The system of claim 9, wherein the pressurized fluid source (14) comprises air.
The system of claim 9 or claim 10, further comprising an overhead attachment location (16), wherein the load-balancing hoist is attached to the overhead attachment location (16) via a single attachment member (18) substantially centered about the housing (50), the housing (50) is oriented horizontally such that the first movable pulley (52) and the second movable pulley (54) are each configured to move parallel to ground (20), and the cable (22) extends downwardly from the housing (50) at a location substantially centered about the housing (50) and opposite the single attachment member (18).
A method comprising:
introducing a pressurized control fluid in a chamber of a load-balancing device (12), thereby causing a first movable pulley (52) and a second movable pulley (54) located inside of the pressure chamber to move away from a stationary pulley (56) also located inside of the chamber; and

in response to the first movable pulley (52) and the second movable pulley (54) moving away from the stationary pulley (56), drawing a cable (22) wound at least partially around the first movable pulley (52), the second movable pulley (54), and the stationary pulley (56) into an interior of the chamber, thereby lifting a load attached to the cable (22).
The method of claim 12, further comprising:
releasing the pressurized control fluid from the chamber, thereby causing the first movable pulley (52) and the second movable pulley (54) to move toward the stationary pulley (56); and

in response to the first movable pulley (52) and the second movable pulley (54) moving toward the stationary pulley (56), extending the cable (22) out from the interior of the chamber, thereby lowering the load attached a terminal end of the cable (22).
The method of claim 12 or claim 13, wherein the pressurized control fluid comprises air, and wherein the load-balancing device (12) further comprises a first piston (62) having a first pulley receiving cavity (66) that contains the first movable pulley (52) and a second piston (64) having a second pulley-receiving cavity (72) that contains the second movable pulley (54).

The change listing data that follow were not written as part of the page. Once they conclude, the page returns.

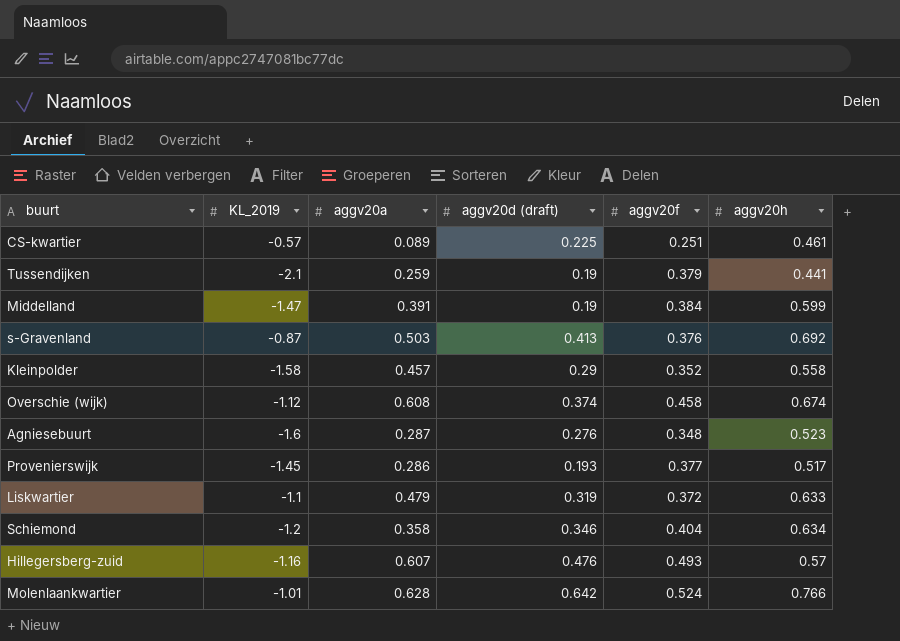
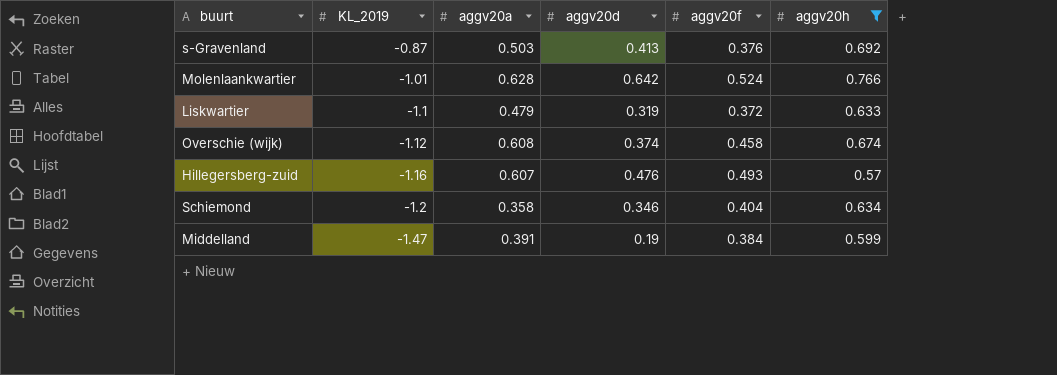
filter: none -> aggv20h >= 0.57
row order: none -> KL_2019 descending
column name: aggv20d (draft) -> aggv20d

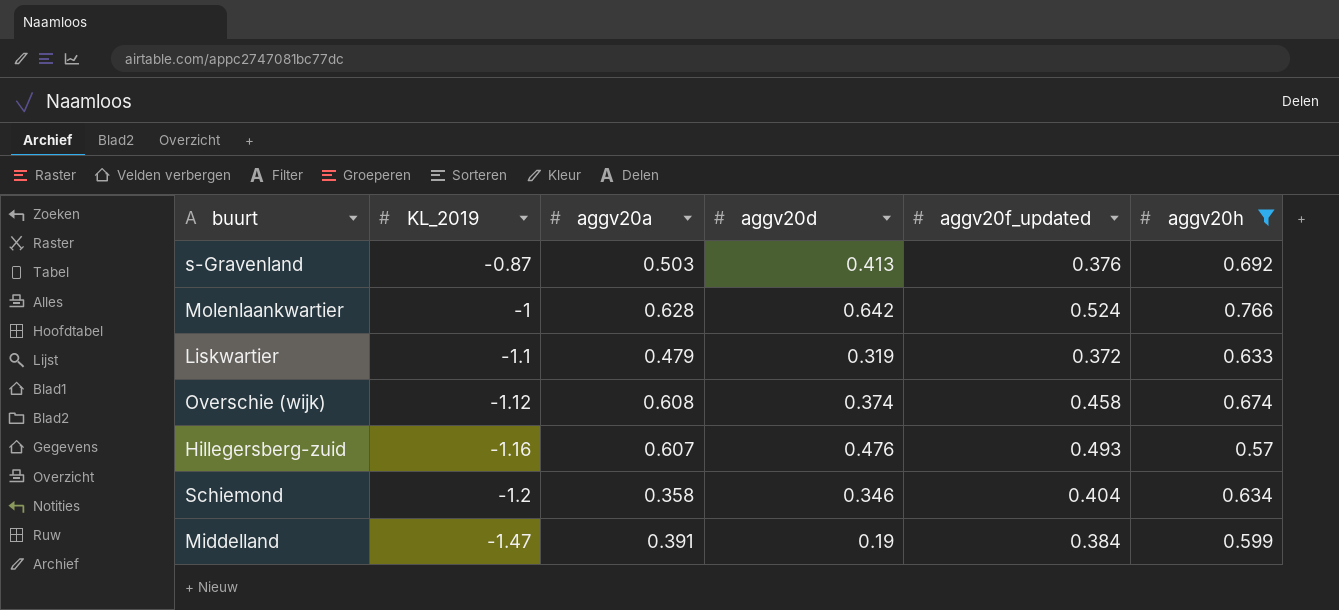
column name: aggv20f -> aggv20f_updated
Molenlaankwartier | KL_2019: -1.01 -> -1

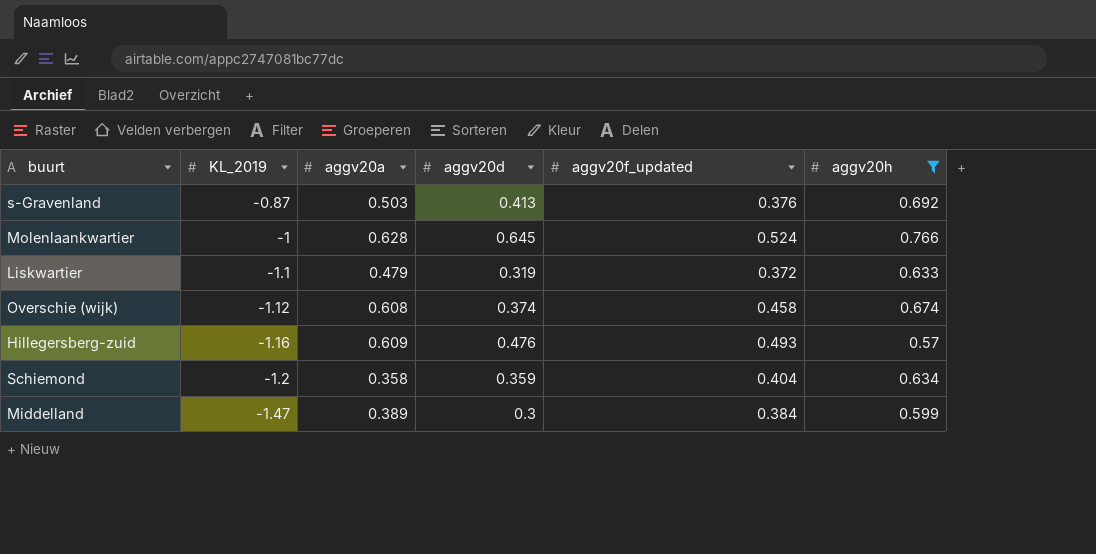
Molenlaankwartier | aggv20d: 0.642 -> 0.645
Hillegersberg-zuid | aggv20a: 0.607 -> 0.609
Schiemond | aggv20d: 0.346 -> 0.359
Middelland | aggv20a: 0.391 -> 0.389
Middelland | aggv20d: 0.19 -> 0.3

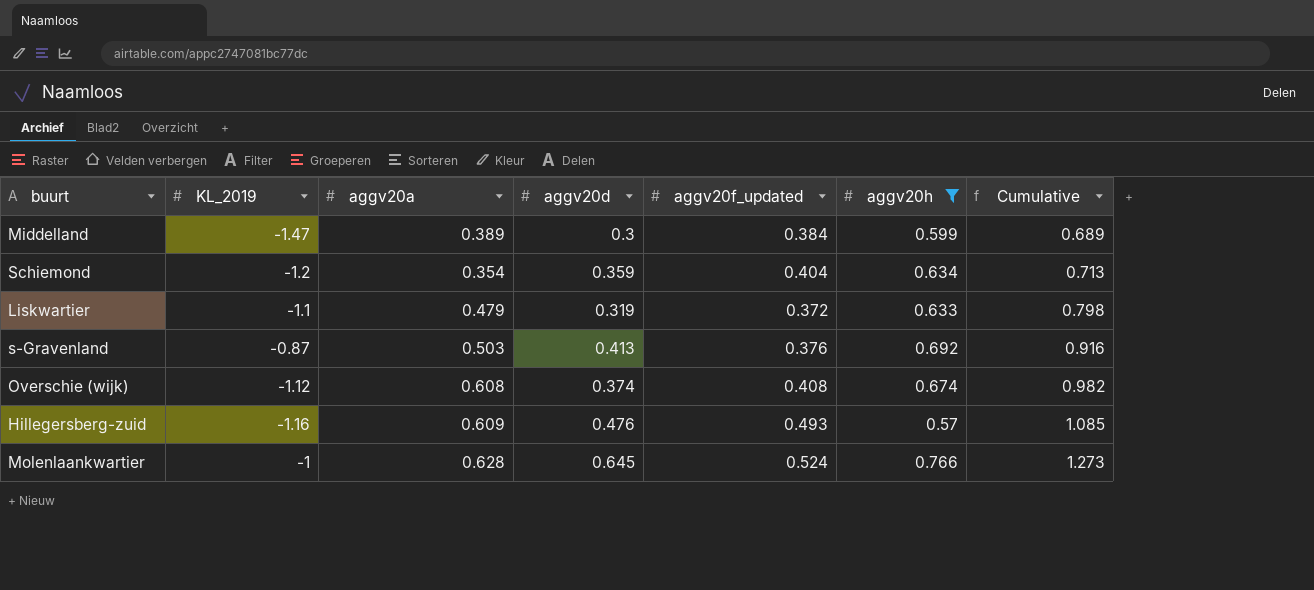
row order: KL_2019 descending -> Cumulative ascending
column Cumulative | formula: none -> [aggv20a] + [aggv20d]
Schiemond | aggv20a: 0.358 -> 0.354
Overschie (wijk) | aggv20f_updated: 0.458 -> 0.408

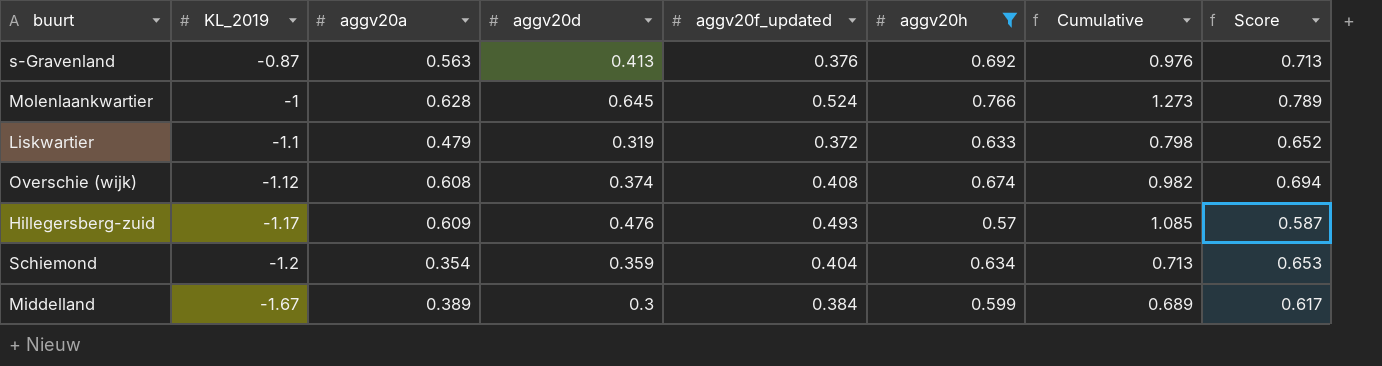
row order: Cumulative ascending -> KL_2019 descending
column Score | formula: none -> [aggv20h] * 1.03
s-Gravenland | aggv20a: 0.503 -> 0.563
s-Gravenland | Cumulative: 0.916 -> 0.976
Hillegersberg-zuid | KL_2019: -1.16 -> -1.17
Middelland | KL_2019: -1.47 -> -1.67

The method of any of claims 12 to 14, further comprising attaching the load-balancing device (12) to an overhead attachment location (16) via a single attachment member (18) substantially centered about the load-balancing device (12) such that the load-balancing device (12) is oriented horizontally with the first movable pulley (52) and the second movable pulley (54) positioned to move parallel to ground (20) and the cable (22) extending downwardly from the load-balancing device (12) at a location substantially centered about the load-balancing device (12) and opposite the single attachment member (18).